Collected data
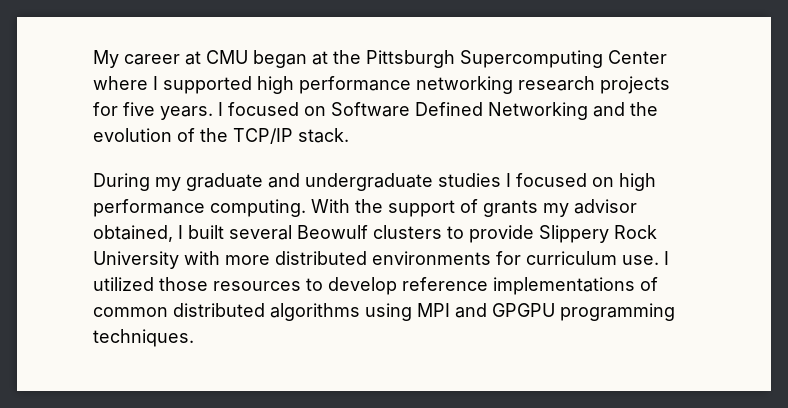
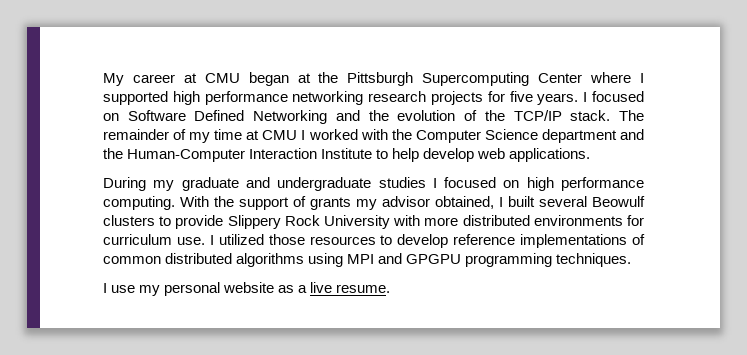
+ The remainder of my time at CMU I worked with the Computer Science department and the Human-Computer Interaction Institute to help develop web applications.
+ I use my personal website as a live resume.

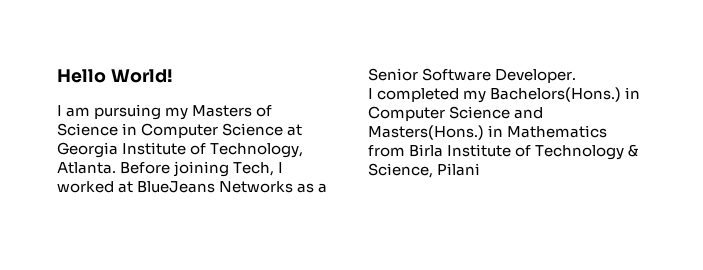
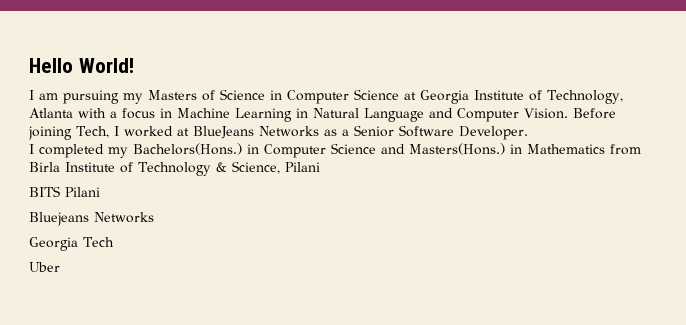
- I am pursuing my Masters of Science in Computer Science at Georgia Institute of Technology, Atlanta.
+ I am pursuing my Masters of Science in Computer Science at Georgia Institute of Technology, Atlanta with a focus in Machine Learning in Natural Language and Computer Vision.
+ BITS Pilani
+ Bluejeans Networks
+ Georgia Tech
+ Uber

◆ Your task ◆
If an entry contains an image, print the rest of that entry exactly and leave the image out.

◆ Answer to the exercise ◆
+ The remainder of my time at CMU I worked with the Computer Science department and the Human-Computer Interaction Institute to help develop web applications.
+ I use my personal website as a live resume.

- I am pursuing my Masters of Science in Computer Science at Georgia Institute of Technology, Atlanta.
+ I am pursuing my Masters of Science in Computer Science at Georgia Institute of Technology, Atlanta with a focus in Machine Learning in Natural Language and Computer Vision.
+ BITS Pilani
+ Bluejeans Networks
+ Georgia Tech
+ Uber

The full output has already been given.